(Stored data entries)
= = =
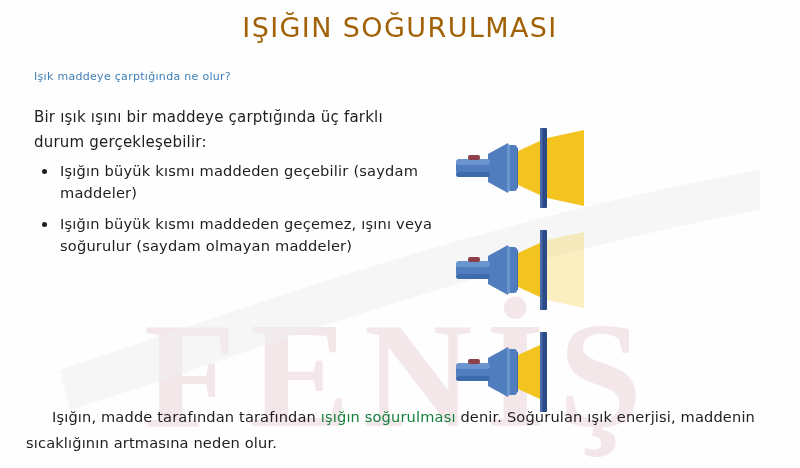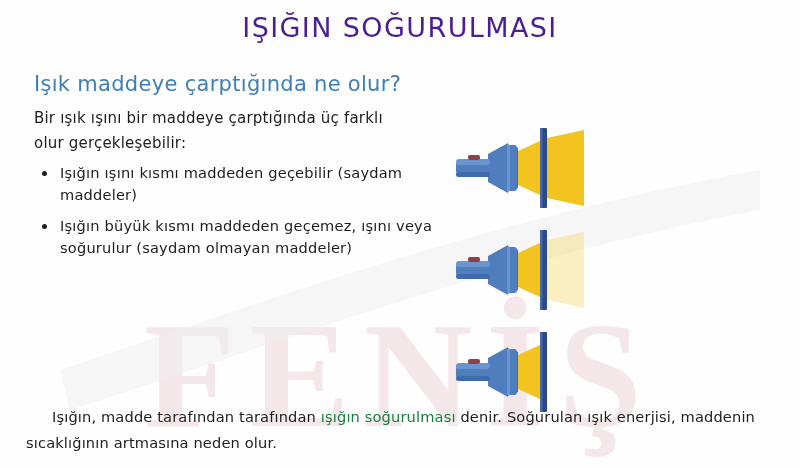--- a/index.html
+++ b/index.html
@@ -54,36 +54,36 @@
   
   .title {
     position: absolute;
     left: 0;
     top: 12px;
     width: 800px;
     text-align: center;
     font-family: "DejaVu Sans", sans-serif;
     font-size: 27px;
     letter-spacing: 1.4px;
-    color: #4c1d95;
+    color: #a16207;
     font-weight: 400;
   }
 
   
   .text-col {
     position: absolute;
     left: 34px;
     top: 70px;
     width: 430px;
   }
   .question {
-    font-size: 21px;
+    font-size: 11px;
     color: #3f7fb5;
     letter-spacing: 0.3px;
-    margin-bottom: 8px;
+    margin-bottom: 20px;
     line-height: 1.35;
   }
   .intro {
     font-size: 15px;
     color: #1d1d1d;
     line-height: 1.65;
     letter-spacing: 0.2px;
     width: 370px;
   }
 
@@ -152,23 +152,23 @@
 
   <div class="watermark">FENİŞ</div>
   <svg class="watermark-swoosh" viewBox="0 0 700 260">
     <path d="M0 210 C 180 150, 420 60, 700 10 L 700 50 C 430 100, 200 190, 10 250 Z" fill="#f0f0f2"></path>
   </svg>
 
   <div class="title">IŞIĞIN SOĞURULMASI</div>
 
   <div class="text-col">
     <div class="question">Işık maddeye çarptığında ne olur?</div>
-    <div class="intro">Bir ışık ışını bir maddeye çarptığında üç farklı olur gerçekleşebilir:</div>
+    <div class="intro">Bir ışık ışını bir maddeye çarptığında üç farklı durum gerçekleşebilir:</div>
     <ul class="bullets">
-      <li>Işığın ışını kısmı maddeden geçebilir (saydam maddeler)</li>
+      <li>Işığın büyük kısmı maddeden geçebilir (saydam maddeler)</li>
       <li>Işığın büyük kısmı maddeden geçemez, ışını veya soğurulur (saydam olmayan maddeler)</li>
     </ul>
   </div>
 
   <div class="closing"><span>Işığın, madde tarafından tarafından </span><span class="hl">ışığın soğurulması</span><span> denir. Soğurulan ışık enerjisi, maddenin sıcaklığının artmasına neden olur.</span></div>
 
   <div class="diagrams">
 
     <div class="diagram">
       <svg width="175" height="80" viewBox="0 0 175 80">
= = =
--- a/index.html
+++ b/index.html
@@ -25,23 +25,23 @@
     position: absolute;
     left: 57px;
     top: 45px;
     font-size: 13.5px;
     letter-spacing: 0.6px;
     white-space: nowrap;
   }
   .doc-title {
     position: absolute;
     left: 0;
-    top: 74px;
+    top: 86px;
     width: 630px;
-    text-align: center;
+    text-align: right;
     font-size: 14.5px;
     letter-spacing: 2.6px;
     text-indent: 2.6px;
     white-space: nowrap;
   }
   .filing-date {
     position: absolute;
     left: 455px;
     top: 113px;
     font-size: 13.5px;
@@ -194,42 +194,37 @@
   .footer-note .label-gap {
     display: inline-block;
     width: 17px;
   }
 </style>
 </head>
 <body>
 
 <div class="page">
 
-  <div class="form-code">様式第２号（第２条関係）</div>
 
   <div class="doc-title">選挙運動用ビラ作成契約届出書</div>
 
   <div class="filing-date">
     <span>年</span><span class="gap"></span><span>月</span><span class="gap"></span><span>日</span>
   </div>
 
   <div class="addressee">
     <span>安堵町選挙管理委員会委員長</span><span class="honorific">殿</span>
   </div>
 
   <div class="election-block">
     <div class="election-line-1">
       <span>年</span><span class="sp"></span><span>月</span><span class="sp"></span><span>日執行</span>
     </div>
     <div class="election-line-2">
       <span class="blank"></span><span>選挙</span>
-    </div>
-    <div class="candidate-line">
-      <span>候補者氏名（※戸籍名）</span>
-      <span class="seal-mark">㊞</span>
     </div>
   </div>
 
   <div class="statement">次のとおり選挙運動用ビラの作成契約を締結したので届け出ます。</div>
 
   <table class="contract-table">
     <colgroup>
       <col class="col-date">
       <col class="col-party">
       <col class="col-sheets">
= = =
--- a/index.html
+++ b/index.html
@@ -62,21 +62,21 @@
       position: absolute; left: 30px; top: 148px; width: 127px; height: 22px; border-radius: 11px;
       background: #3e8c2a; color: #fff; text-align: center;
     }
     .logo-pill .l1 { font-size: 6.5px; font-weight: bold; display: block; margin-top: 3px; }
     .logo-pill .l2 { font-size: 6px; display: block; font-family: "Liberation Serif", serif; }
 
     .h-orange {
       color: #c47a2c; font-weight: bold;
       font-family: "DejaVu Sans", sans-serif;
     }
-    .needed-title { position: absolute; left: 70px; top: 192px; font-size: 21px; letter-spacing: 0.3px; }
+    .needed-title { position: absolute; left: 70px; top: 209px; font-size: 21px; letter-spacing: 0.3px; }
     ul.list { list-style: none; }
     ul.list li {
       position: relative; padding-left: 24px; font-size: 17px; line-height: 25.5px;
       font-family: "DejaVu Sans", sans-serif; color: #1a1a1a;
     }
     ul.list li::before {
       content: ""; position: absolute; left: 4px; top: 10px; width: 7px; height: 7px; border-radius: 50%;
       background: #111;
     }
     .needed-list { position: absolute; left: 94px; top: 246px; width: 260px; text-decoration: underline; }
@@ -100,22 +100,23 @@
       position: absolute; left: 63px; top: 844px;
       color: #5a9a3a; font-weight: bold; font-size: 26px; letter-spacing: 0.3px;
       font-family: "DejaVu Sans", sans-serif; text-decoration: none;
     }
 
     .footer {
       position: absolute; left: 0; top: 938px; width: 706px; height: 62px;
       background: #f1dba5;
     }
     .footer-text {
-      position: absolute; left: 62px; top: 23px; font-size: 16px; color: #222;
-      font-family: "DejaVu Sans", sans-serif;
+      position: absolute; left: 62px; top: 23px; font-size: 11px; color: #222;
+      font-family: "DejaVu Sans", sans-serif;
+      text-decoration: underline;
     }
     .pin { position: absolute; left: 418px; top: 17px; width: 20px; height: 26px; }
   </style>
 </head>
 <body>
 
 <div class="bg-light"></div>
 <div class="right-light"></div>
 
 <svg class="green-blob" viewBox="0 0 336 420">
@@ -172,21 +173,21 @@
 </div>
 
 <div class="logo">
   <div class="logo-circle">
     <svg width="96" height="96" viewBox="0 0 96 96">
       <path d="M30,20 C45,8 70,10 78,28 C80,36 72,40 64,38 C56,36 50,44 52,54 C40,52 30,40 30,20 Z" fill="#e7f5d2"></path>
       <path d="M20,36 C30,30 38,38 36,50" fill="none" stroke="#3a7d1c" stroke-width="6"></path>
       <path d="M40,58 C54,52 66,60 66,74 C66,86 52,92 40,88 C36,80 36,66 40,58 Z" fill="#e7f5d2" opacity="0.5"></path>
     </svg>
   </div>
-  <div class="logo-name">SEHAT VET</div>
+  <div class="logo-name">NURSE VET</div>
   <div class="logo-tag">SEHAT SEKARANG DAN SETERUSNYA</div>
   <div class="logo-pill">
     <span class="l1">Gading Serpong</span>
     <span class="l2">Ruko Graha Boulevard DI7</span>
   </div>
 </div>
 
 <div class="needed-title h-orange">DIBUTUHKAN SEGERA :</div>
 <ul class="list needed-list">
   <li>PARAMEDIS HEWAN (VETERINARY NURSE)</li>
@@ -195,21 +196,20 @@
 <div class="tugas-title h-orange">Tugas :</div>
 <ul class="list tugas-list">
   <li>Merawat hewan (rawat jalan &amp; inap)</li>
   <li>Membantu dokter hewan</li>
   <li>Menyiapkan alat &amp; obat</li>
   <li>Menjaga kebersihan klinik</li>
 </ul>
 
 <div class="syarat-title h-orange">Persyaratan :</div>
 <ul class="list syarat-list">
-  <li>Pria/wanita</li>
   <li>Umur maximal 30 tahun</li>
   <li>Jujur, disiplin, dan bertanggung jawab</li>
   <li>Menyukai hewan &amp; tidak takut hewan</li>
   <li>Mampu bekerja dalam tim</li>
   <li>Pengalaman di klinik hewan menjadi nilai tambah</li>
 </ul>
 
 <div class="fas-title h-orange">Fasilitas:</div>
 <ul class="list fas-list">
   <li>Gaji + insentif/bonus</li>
= = =
* **TASK OBJECTIVE**
Which lines above contain the word "border"? List them.

* **TASK ANSWER**
       position: absolute; left: 30px; top: 148px; width: 127px; height: 22px; border-radius: 11px;
       content: ""; position: absolute; left: 4px; top: 10px; width: 7px; height: 7px; border-radius: 50%;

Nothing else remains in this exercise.